Before I start I’d just like to say, what happens in the cupboard stays in the cupboard. My cupboard buddies will know what I’m talking about.

I played a part in today’s unit presentation. We call it a quarterly presentation because it happens two or three times a year. Everybody gets a section, apart from that time when somebody had “car trouble” and somebody else “slept in” and we ended up with one person doing three of the sections while the rest of us who’d bothered to turn up did one.

Traditionally we’ve booked out the really large room at work for this so we only have to do one presentation. However, for the last two presentations it’s been booked out earlier by some far more organised business unit, and we’ve therefore had to make do with a smaller room and tag-team presentations to get everyone through.

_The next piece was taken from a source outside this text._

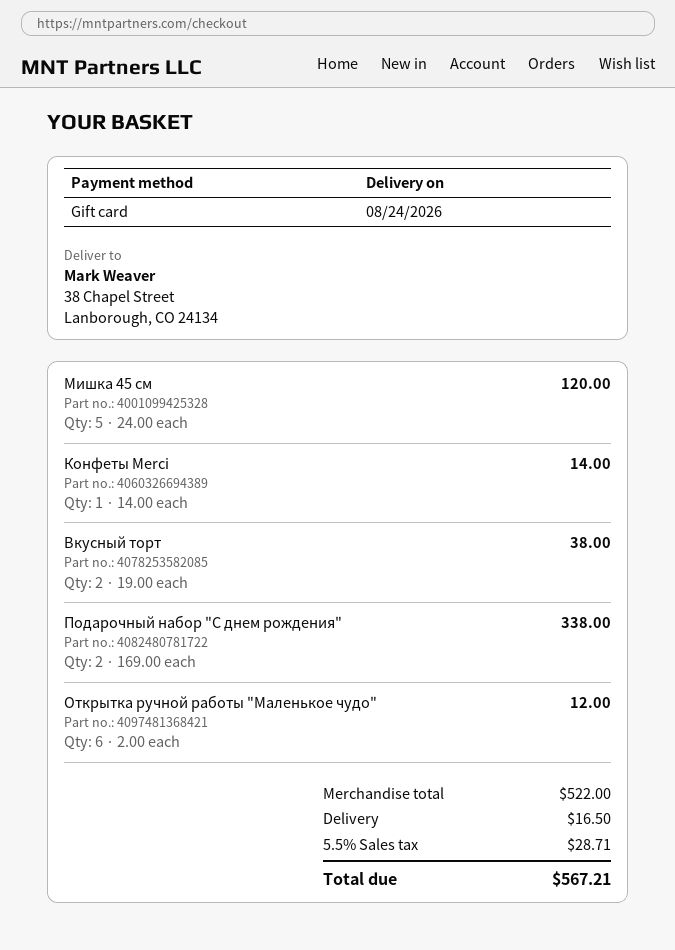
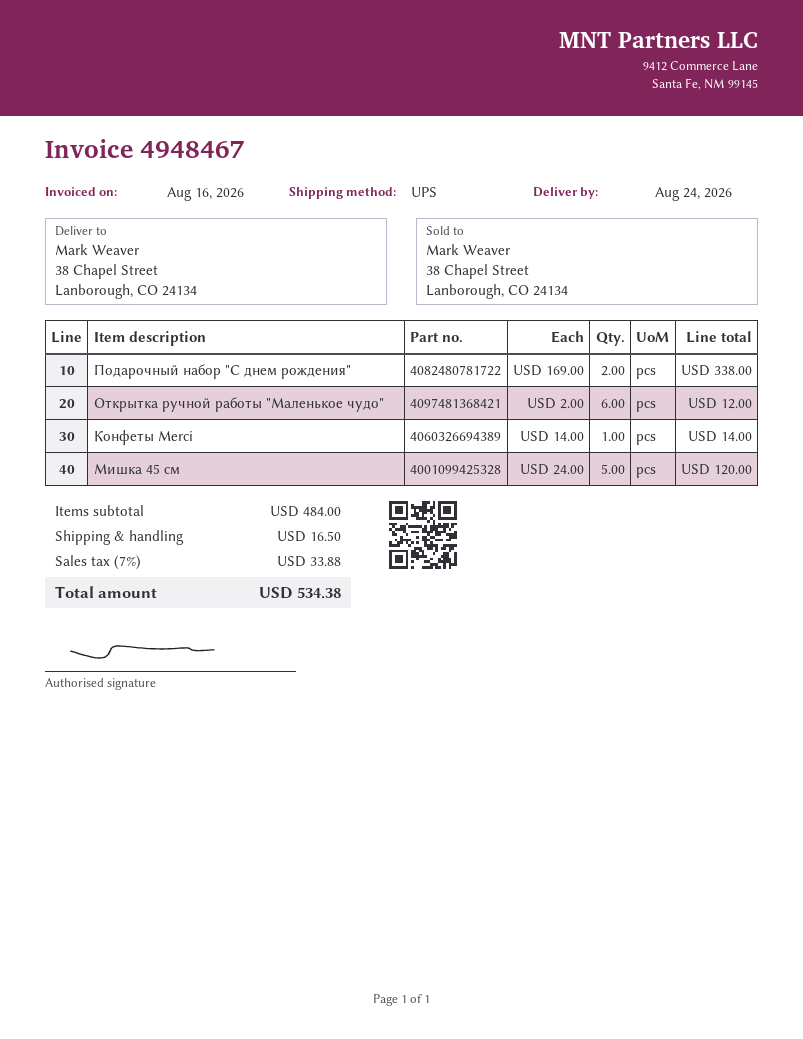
Вкусный торт: 2 x 19.00 = 38.00 -> none
subtotal: 522.00 -> 484.00
tax: 5.5% = 28.71 -> 7% = 33.88
total: 567.21 -> 534.38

Prior to the refurbishments the room was just a room, but now it has a secret. Hidden in the corner of the room is a secret cupboard. It looks small from the outside, but as any Doctor Who fan could guess it’s bigger on the inside.

Not having enough chairs for everyone to sit down the Team Leaders chose to wait out the presentation in the cupboard, only emerging as their section was ready, and then popping away again neat and clean.

The first time around we were remarkably controlled. We paid attention to each other’s segments, and supported our increasingly hot selves against the door leading out of the cupboard.

The second time around we had less patience and more ease. Lacking chairs in the cupboard, we knelt and then lay down on the floor. This was a bit of a worry because apart from one member most of us had waved goodbye to forty and knees just don’t cooperate the same as they used to.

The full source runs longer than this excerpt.